On their first drive, a 15-play march that chewed up half of the first quarter, Delhomme was 4 of 6 for 35 yards, but that included two third-down completions to Dwayne Jarrett and Steve Smith, lending the kind of early balance the Panthers had to have.

“That's huge,” Fox said of the opening drive. “This game's about momentum and confidence. If you're not getting positive results, it's hard to gain confidence. You keep stepping out in the ring and getting floored, it doesn't do much for your confidence. To have success does the world for your confidence.”

That allowed the Panthers to slide easily into their preferred mode of running it down someone's throat. It was absent in the previous week's disaster against Buffalo (44 pass attempts, 25 rushes against Buffalo's league-worst run D), but something they knew they had to fix.

“Hopefully we can do better; you never play a perfect game,” left tackle Jordan Gross said. “We played our style of football. We didn't turn the ball over. We kept the clock and possession in our favor. We kind of wore them out.

“Hopefully this is a formula we can keep doing.”

Of course, having their teammates on the other side doing their part is significant as well.

The six turnovers created nearly matched their seven in the first six games. That figure was last in the league a week ago, but the Panthers are tied for ninth in the league in takeaways now. Five interceptions got them from last in the league with three to a tie for fifth in the league with eight.

“Well, it's huge,” Fox said if the defensive swing. “We've been talking about (it). The fact of the matter is that when you turn the ball over at the rate we'd turned it over, we were fortunate to be 2-4 prior to Sunday's game.

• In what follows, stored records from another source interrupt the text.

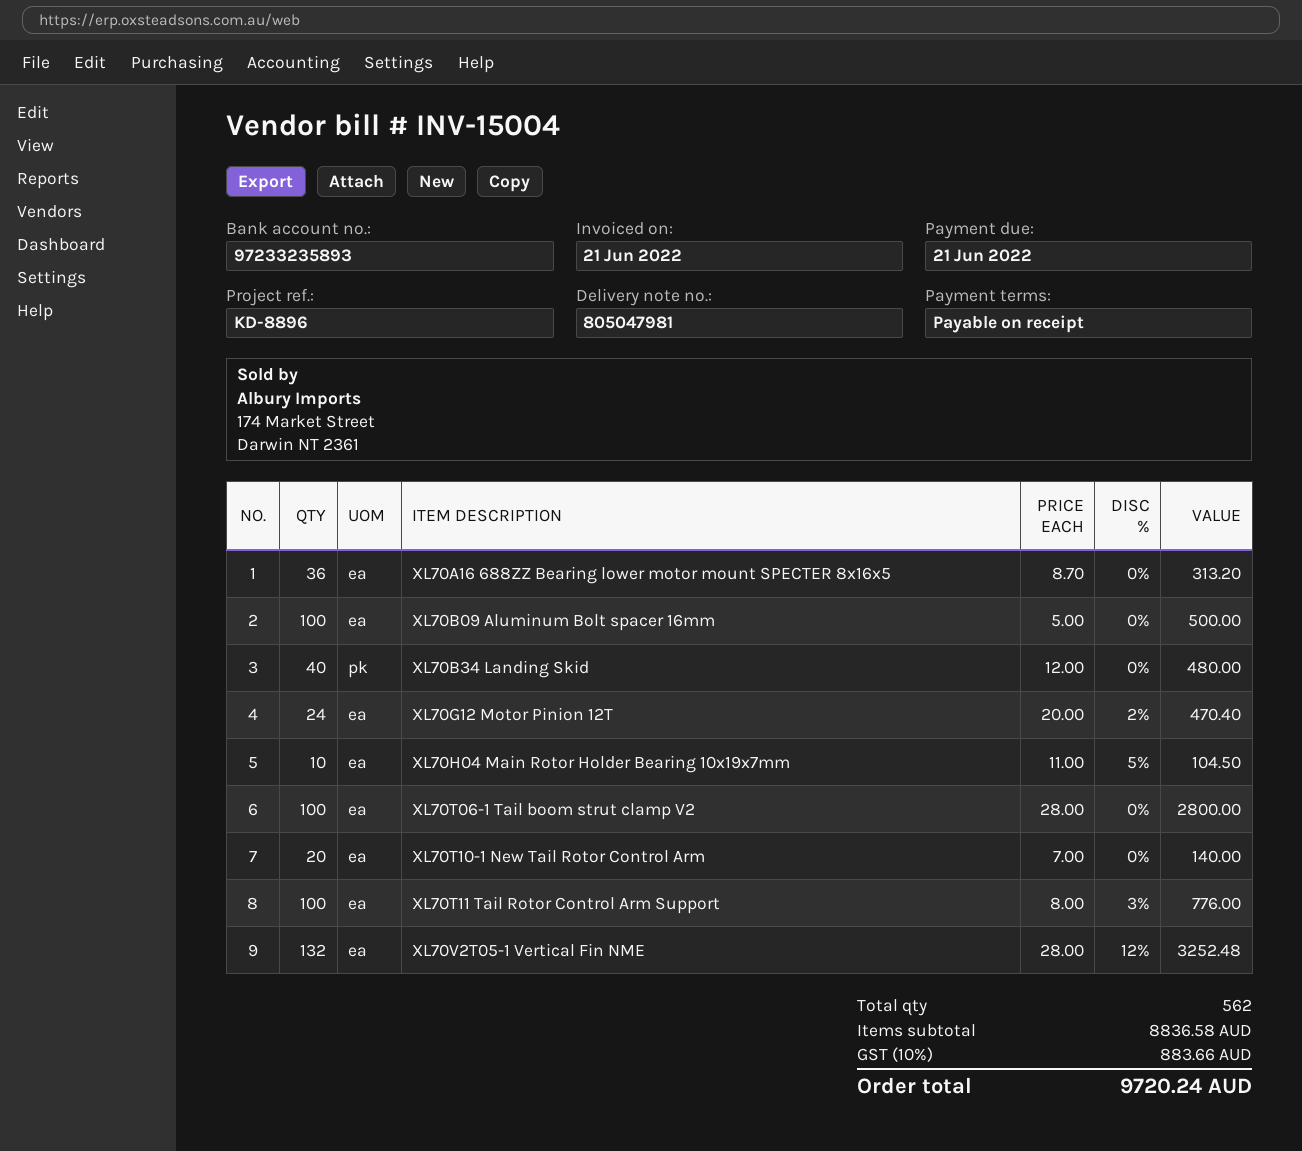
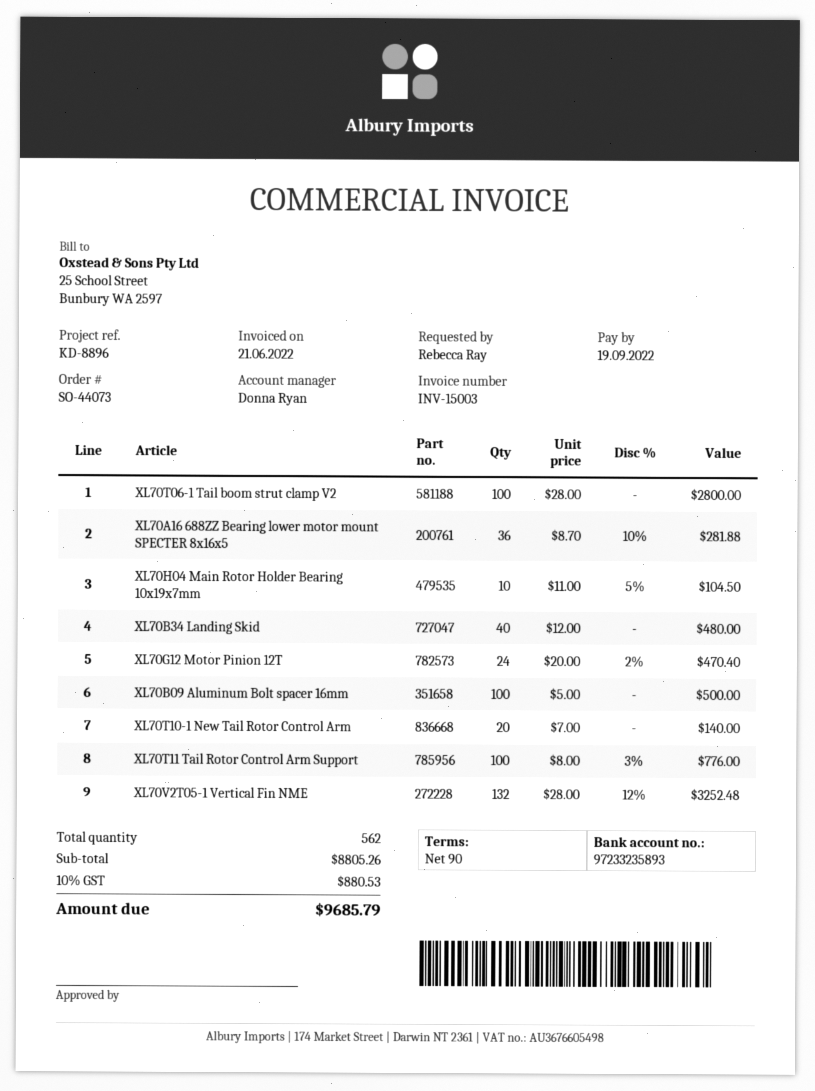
invoice number: INV-15004 -> INV-15003
payment terms: on receipt -> 90 days
due date: 2022-06-21 -> 2022-09-19
XL70A16 688ZZ Bearing lower motor mount SPECTER 8x16x5: 36 x 8.70 = 313.20 -> 36 x 8.70 - 10% = 281.88
subtotal: 8836.58 -> 8805.26
tax: 10% = 883.66 -> 10% = 880.53
total: 9720.24 -> 9685.79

“We definitely had to get that fixed, and the way it looks when you're on the other side of that is how it looked Sunday.”

Cardinals coach Ken Whisenhunt called the reversal from last year's playoff game “a cruel twist of fate,” but the result was part of an offseason-long process for Carolina.

Through the entire preseason, the Panthers talked about creating turnovers, which would be a cumulative effort by the entire defense. They had to have pass rush, they had to be sound tackling, and then they had to get the ball out. It took a few weeks to get those boxes checked off, but the defense is beginning to show the potential that was hinted at this summer.